Repudiation/Moratorium
means a Reference Entity or Governmental Authority (a) disaffirms, disclaims, repudiates or rejects, in whole or in part, or challenges the validity of, one or more Obligations in an aggregate amount not less than the Default Requirement, or (b) declares or imposes a moratorium, standstill or deferral, whether de facto or de jure, with respect to one or more Obligations in an aggregate amount of not less than the Default Requirement.

Restructuring
means that, with respect to one or more Obligations, including as a result of an Obligation Exchange, and in relation to an aggregate amount of not less than the Default Requirement, any one or more of the following events occurs, is agreed between the Reference Entity or a Governmental Authority and the holder or holders of such Obligation, or is announced (or otherwise decreed) by the Reference Entity or any Governmental Authority in a form that is binding upon the Reference Entity, and such event is not provided for under the terms of such Obligation in effect as of the later of the Trade Date and the date as of which such Obligation is issued or incurred:

  • a reduction in the rate or amount of interest payable or the amount of scheduled interest accruals;

  • a reduction in the amount of principal or premium payable at maturity or at scheduled redemption dates;

  • a postponement or other deferral of a date or dates for either (A) the payment or accrual of interest or (B) the payment of principal or premium;

  • a change in the ranking in priority of payment of any Obligation, causing the subordination of such Obligation; or

  • any change in the currency or composition of any payment of interest or principal.
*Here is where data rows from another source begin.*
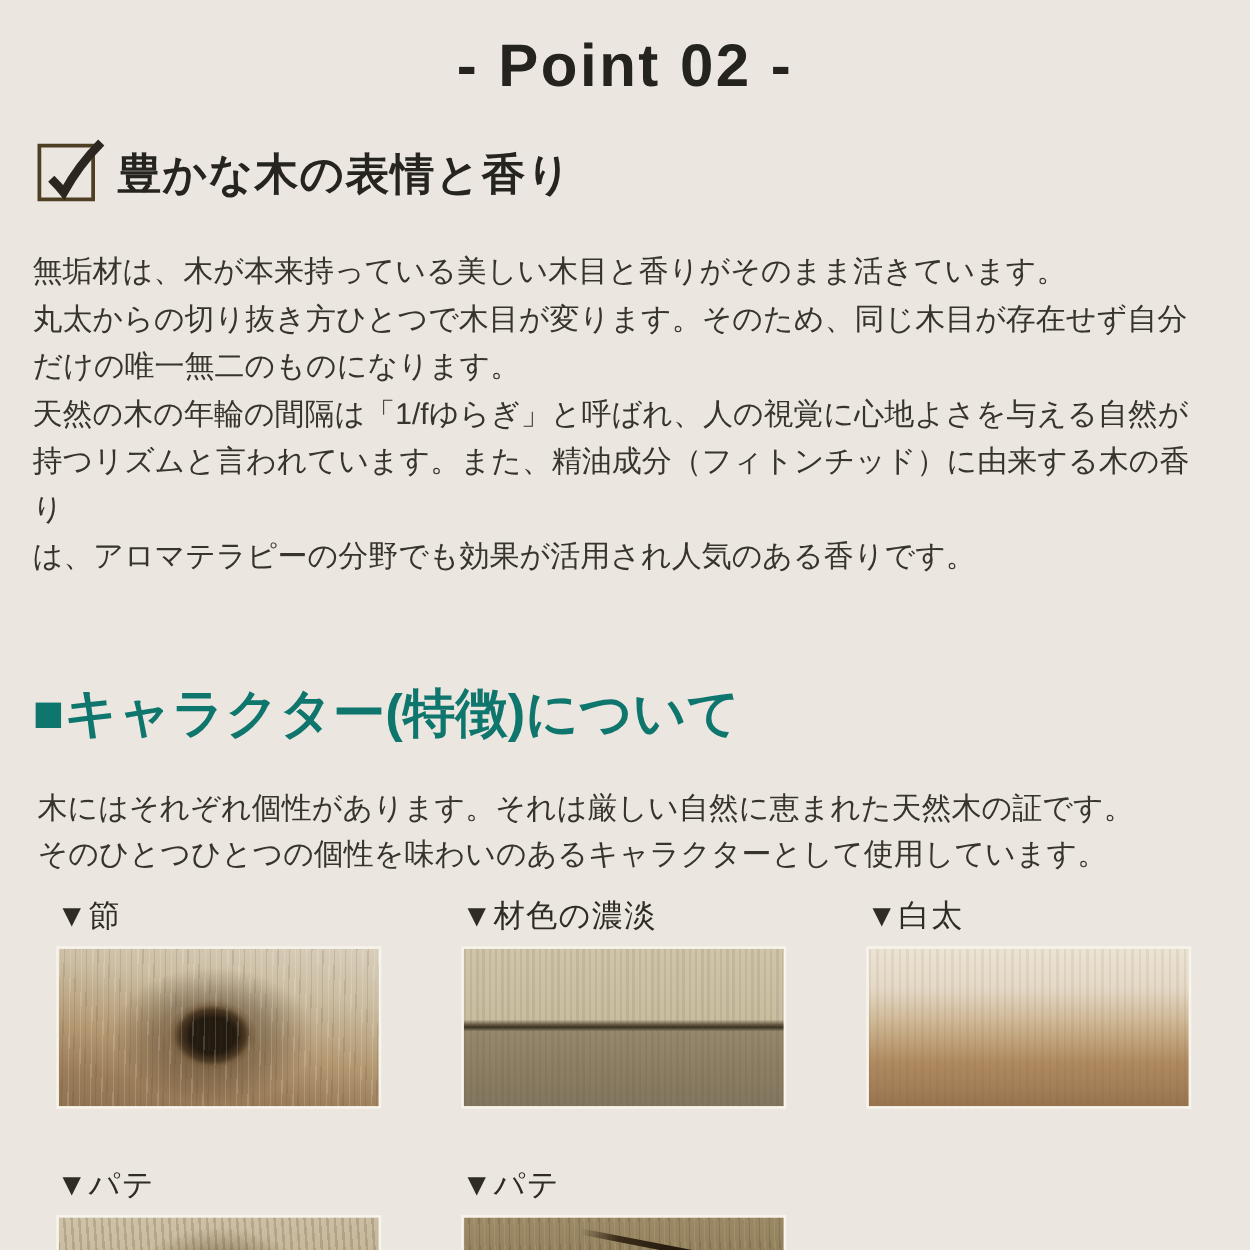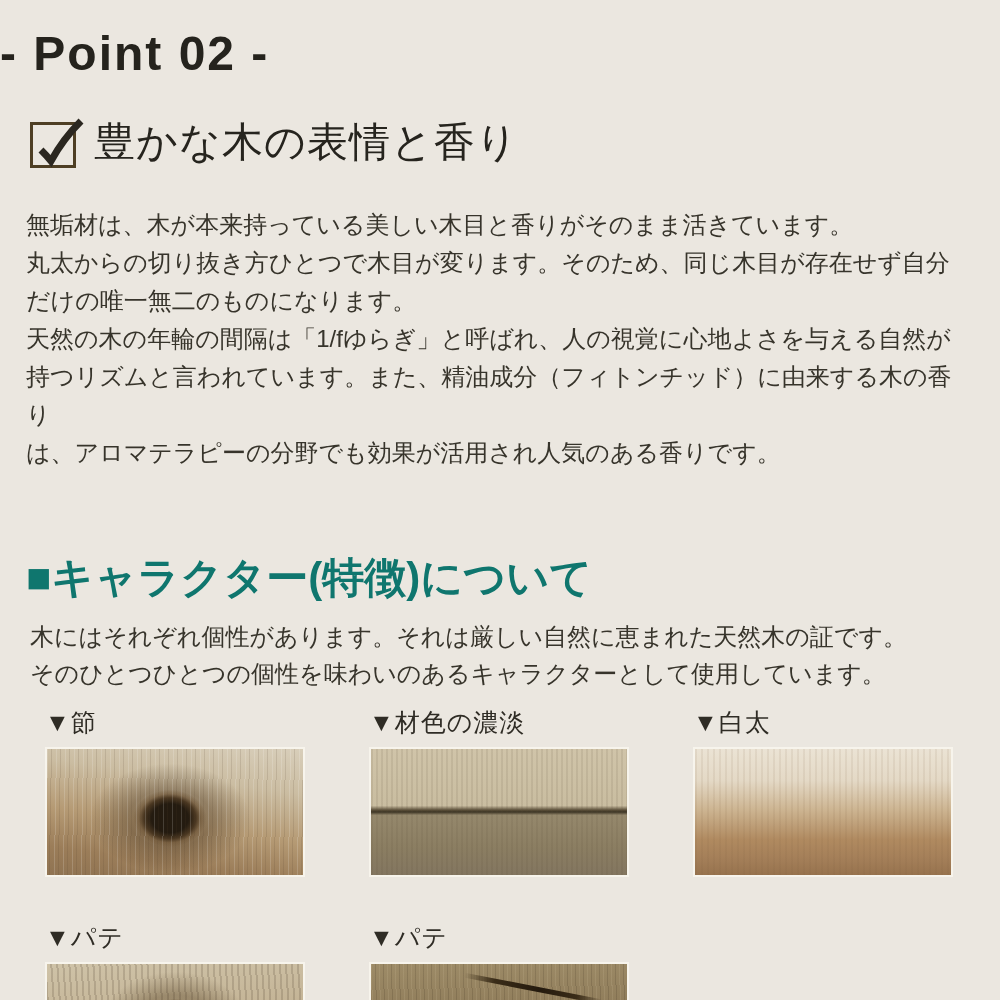--- a/index.html
+++ b/index.html
@@ -16,6 +16,7 @@
   
   .title {
     margin:0; padding-top:26px;
+    text-align:center;
     font-size:48px; font-weight:700;
     letter-spacing:2px;
     color:#25231d;

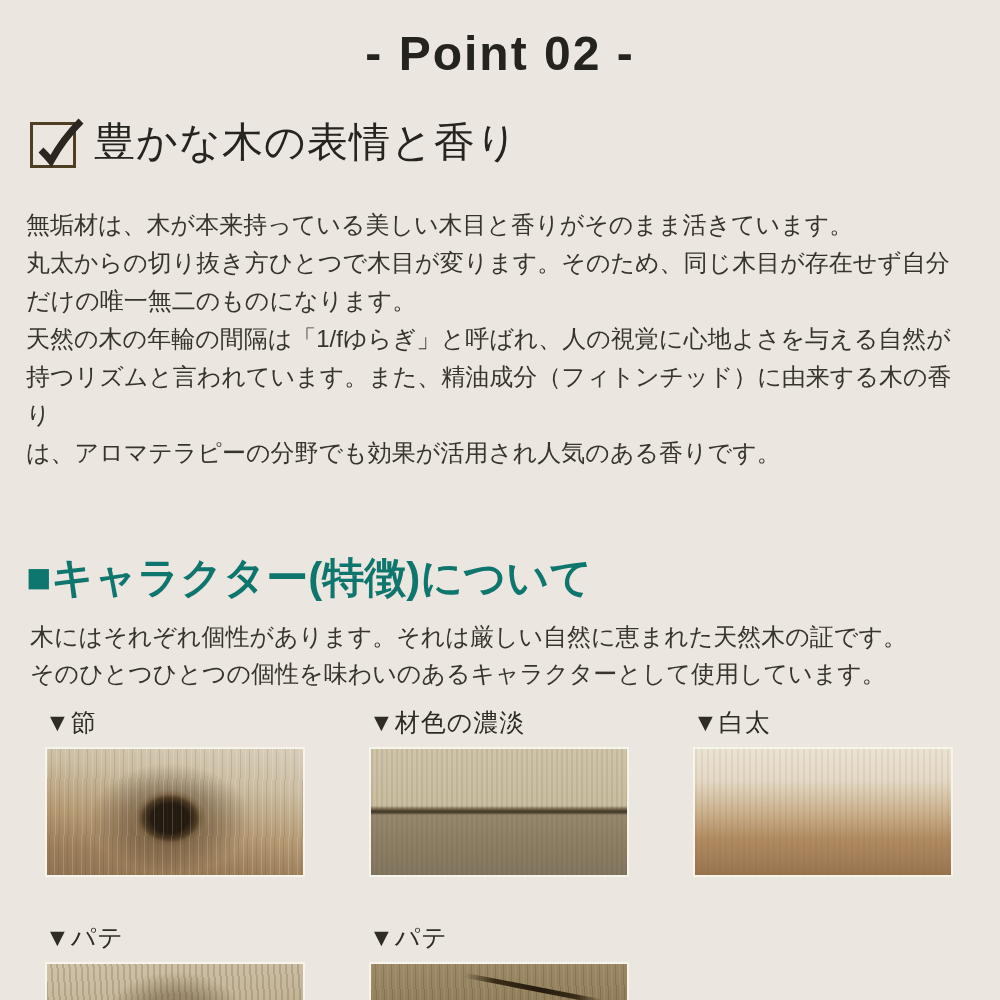--- a/index.html
+++ b/index.html
@@ -37,7 +37,7 @@
   .checkbox svg { position:absolute; left:2px; top:-12px; overflow:visible; }
   .feature-title {
     margin:0;
-    font-size:41px; font-weight:400;
+    font-size:35px; font-weight:700;
     letter-spacing:1px;
     color:#26241e;
   }

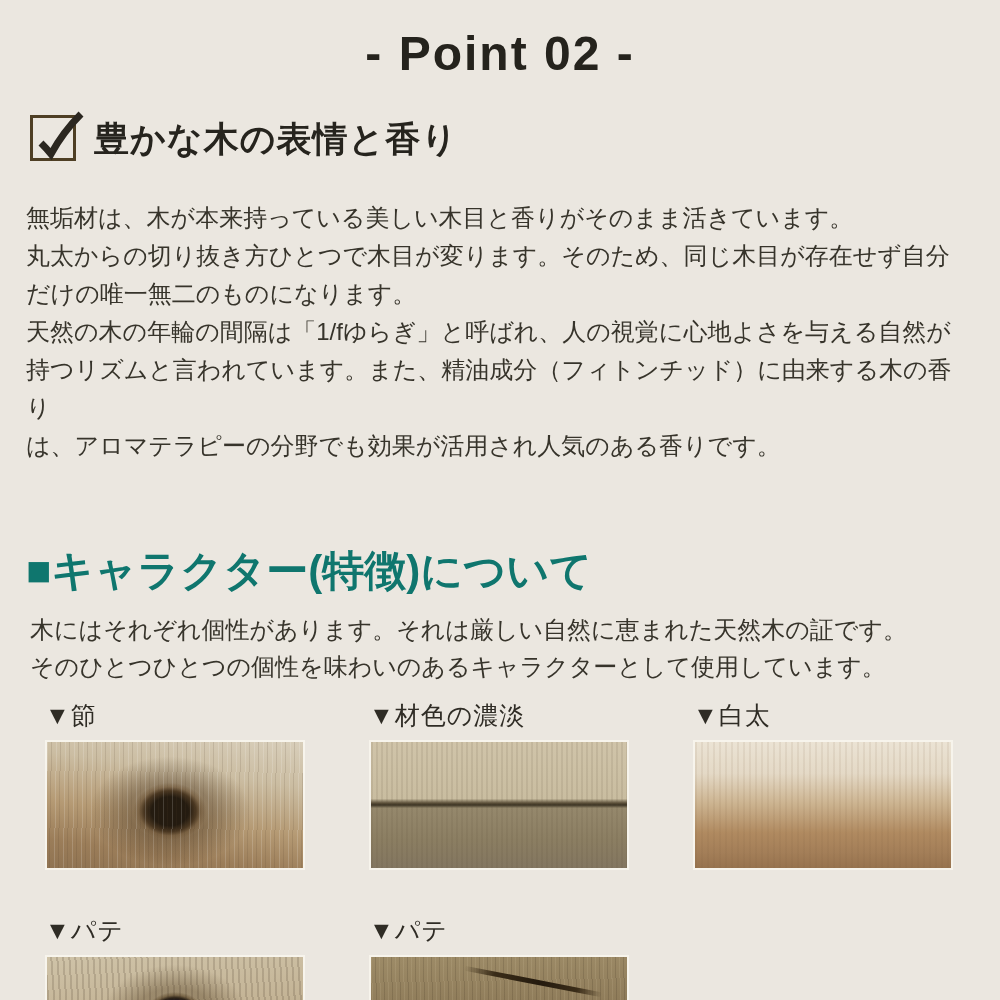--- a/index.html
+++ b/index.html
@@ -57,7 +57,7 @@
     color:#0f766e;
   }
   .char-text {
-    margin:12px 24px 0 30px;
+    margin:29px 24px 0 30px;
     font-size:24px; line-height:37px;
     white-space:pre-line;
     color:#37342b;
Notwithstanding the above, none of the following shall constitute a Restructuring with respect to any Obligation:

  • the payment in Euros of interest or principal in relation to an Obligation denominated in a currency of a Member State of the European Union that adopts or has adopted the single currency in accordance with the Treaty establishing the European Community, as amended by the Treaty on European Union;

  • the occurrence of, agreement to or announcement of any of the events described in (i) to (v) above due to an administrative adjustment, accounting adjustment or tax adjustment or other technical adjustment occurring in the ordinary course of business, and

  • the occurrence of, agreement to or announcement of any of the events described in (i) to (v) above in circumstances where such event does not directly or indirectly result from a deterioration in the creditworthiness or financial condition of the Reference Entity.
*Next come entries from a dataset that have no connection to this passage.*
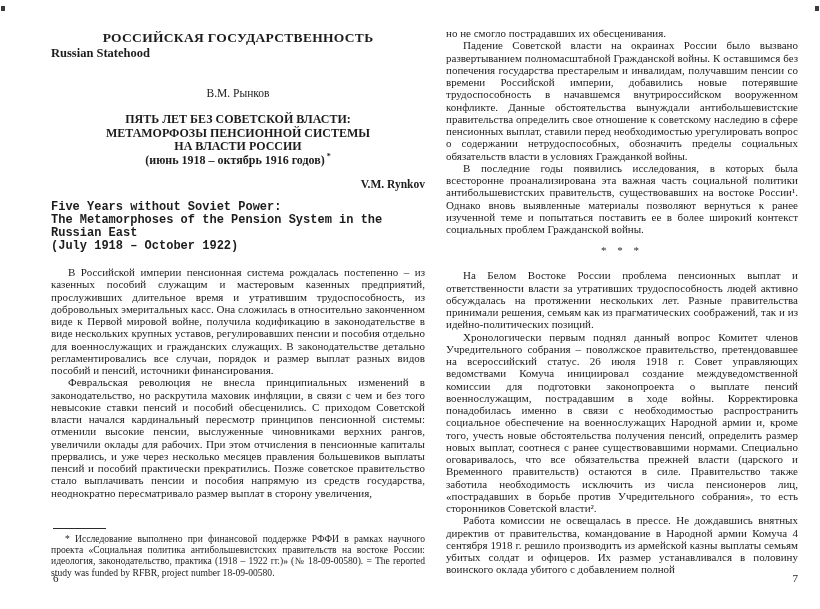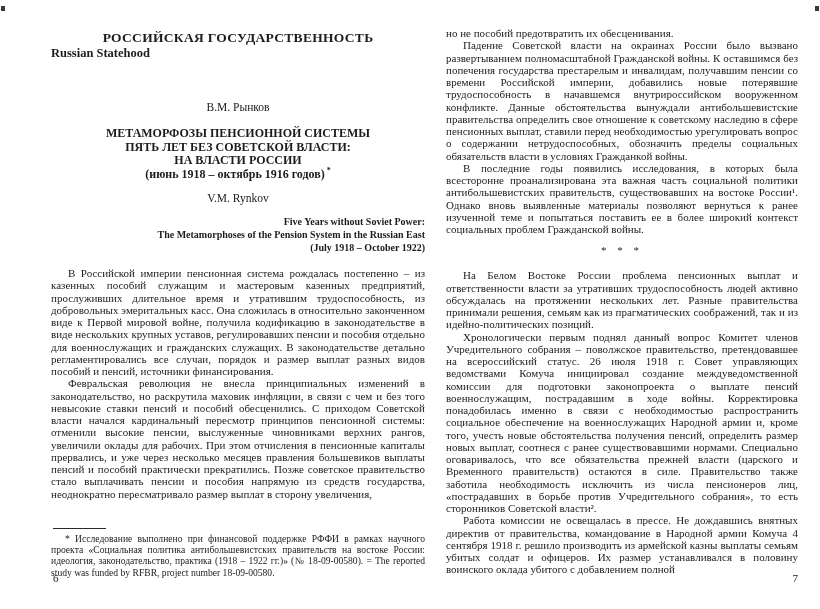--- a/index.html
+++ b/index.html
@@ -168,7 +168,7 @@
 
   <div class="page page-right">
     <div class="body-text">
-      <p class="para">но не пособий предотвратить их обесценивания.</p>
+      <p class="para">но не смогло пострадавших их обесценивания.</p>
       <p class="para indent">Падение Советской власти на окраинах России было вызвано развертыванием полномасштабной Гражданской войны. К оставшимся без попечения государства престарелым и инвалидам, получавшим пенсии со времени Российской империи, добавились новые потерявшие трудоспособность в начавшемся внутрироссийском вооруженном конфликте. Данные обстоятельства вынуждали антибольшевистские правительства определить свое отношение к советскому наследию в сфере пенсионных выплат, ставили перед необходимостью урегулировать вопрос о содержании нетрудоспособных, обозначить пределы социальных обязательств власти в условиях Гражданкой войны.</p>
       <p class="para indent">В последние годы появились исследования, в которых была всесторонне проанализирована эта важная часть социальной политики антибольшевистских правительств, существовавших на востоке России¹. Однако вновь выявленные материалы позволяют вернуться к ранее изученной теме и попытаться поставить ее в более широкий контекст социальных проблем Гражданской войны.</p>
       <div class="separator">* * *</div>

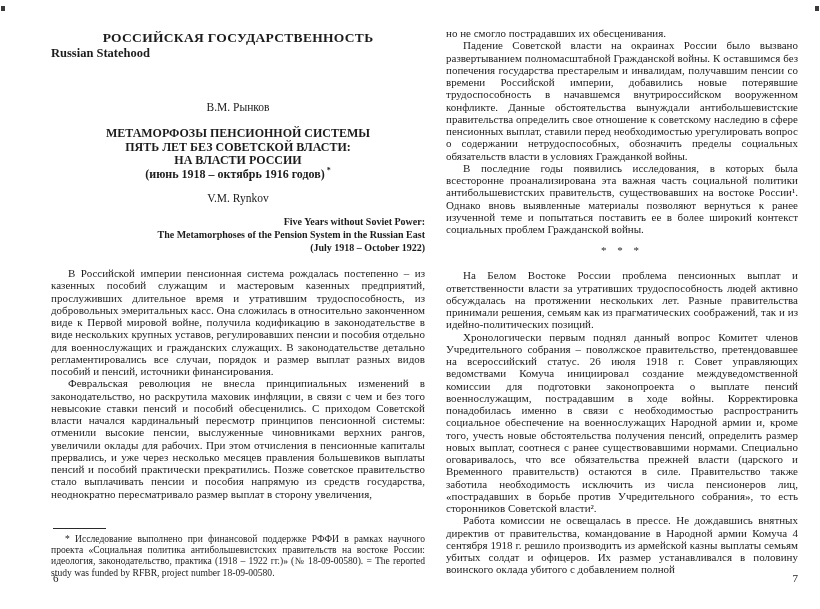--- a/index.html
+++ b/index.html
@@ -49,7 +49,7 @@
     line-height: 15px;
   }
   .author-ru {
-    margin-top: 40px;
+    margin-top: 26px;
     text-align: center;
     font-size: 11.5px;
     line-height: 13px;

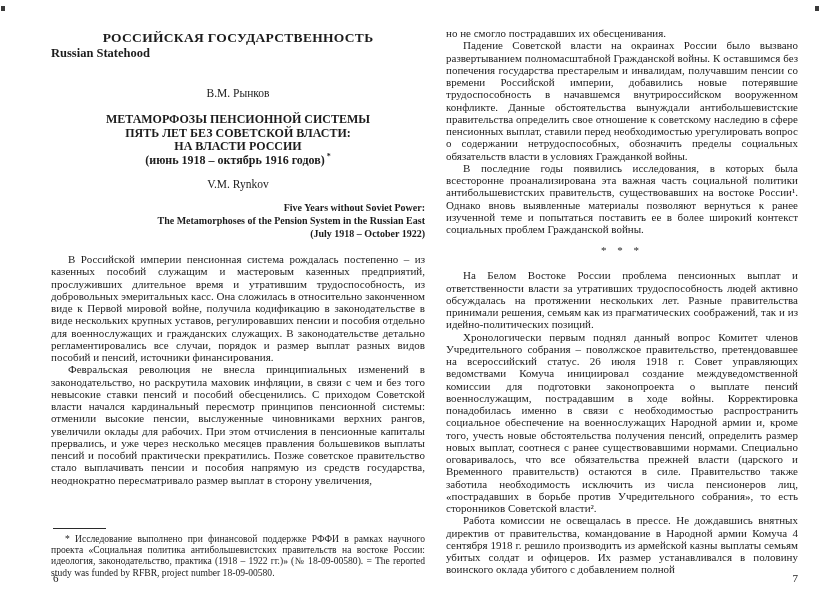--- a/index.html
+++ b/index.html
@@ -139,8 +139,8 @@
     <div class="author-ru">В.М. Рынков</div>
 
     <div class="title-ru">
+      <div>ПЯТЬ ЛЕТ БЕЗ СОВЕТСКОЙ ВЛАСТИ:</div>
       <div>МЕТАМОРФОЗЫ ПЕНСИОННОЙ СИСТЕМЫ</div>
-      <div>ПЯТЬ ЛЕТ БЕЗ СОВЕТСКОЙ ВЛАСТИ:</div>
       <div>НА ВЛАСТИ РОССИИ</div>
       <div><span>(июнь 1918 – октябрь 1916 годов)</span><span class="fn-mark">*</span></div>
     </div>

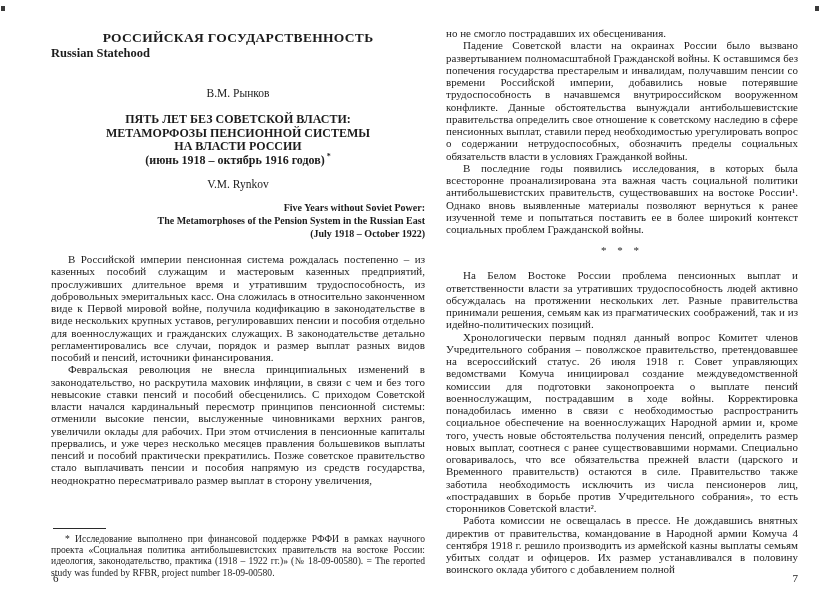--- a/index.html
+++ b/index.html
@@ -69,9 +69,10 @@
   }
   .author-en {
     margin-top: 11px;
-    text-align: center;
+    text-align: right;
     font-size: 11.5px;
     line-height: 13px;
+    font-weight: bold;
   }
   .title-en {
     margin-top: 10px;

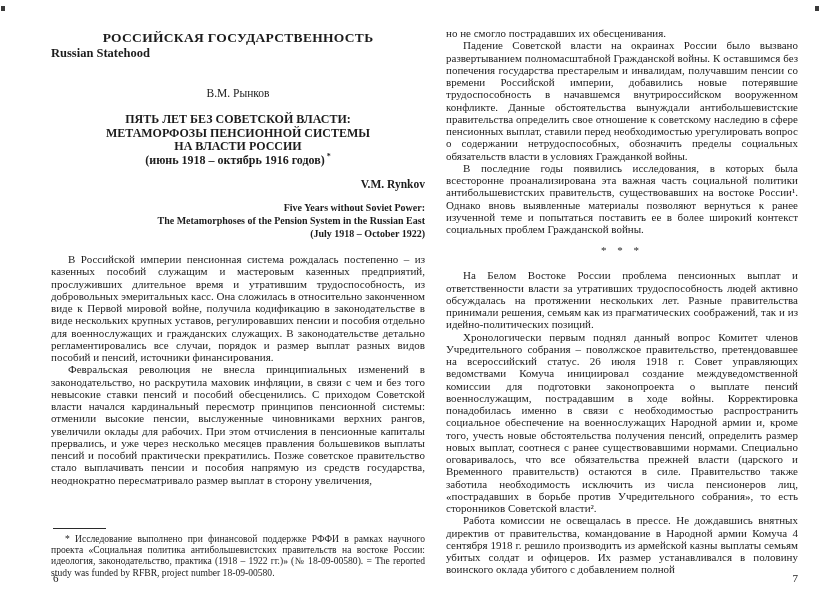--- a/index.html
+++ b/index.html
@@ -76,10 +76,11 @@
   }
   .title-en {
     margin-top: 10px;
-    text-align: right;
+    text-align: left;
     font-weight: bold;
-    font-size: 10px;
+    font-size: 12px;
     line-height: 13px;
+    font-family: Liberation Mono, monospace;
   }
   .body-text {
     text-align: justify;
  • If an Obligation Exchange has occurred, the determination as to whether one of the events described in (i) to (v) above has occurred will be based on a comparison of the terms of the Obligation immediately before such Obligation Exchange and the terms of the resulting Obligation immediately following such Obligation Exchange

Other Definitions relating to Credit Events:

Governmental Authority
means any de facto or de jure government (or any agency, instrumentality, ministry or department thereof), court, tribunal, administrative or other governmental authority or any other entity (private or public) charged with the regulation of the financial markets (including the Central Bank) of a Reference Entity or the jurisdiction of organization of a Reference Entity

Obligation Currency
means the currency or currencies in which the Obligation is denominated

Obligation Exchange
means the mandatory transfer (other than in accordance with the terms in effect as of the later of the Trade Date or date of issuance of the relevant Obligation) of any securities, obligations or assets to holders of Obligations in exchange for such Obligations. When so transferred, such securities, obligations, or assets will be deemed to be Obligations.

Payment Requirement
means USD 1 million or its equivalent in the currency in which an Obligation is denominated.

Default Requirement
means USD 10 million or its equivalent in the currency in which an Obligation is denominated.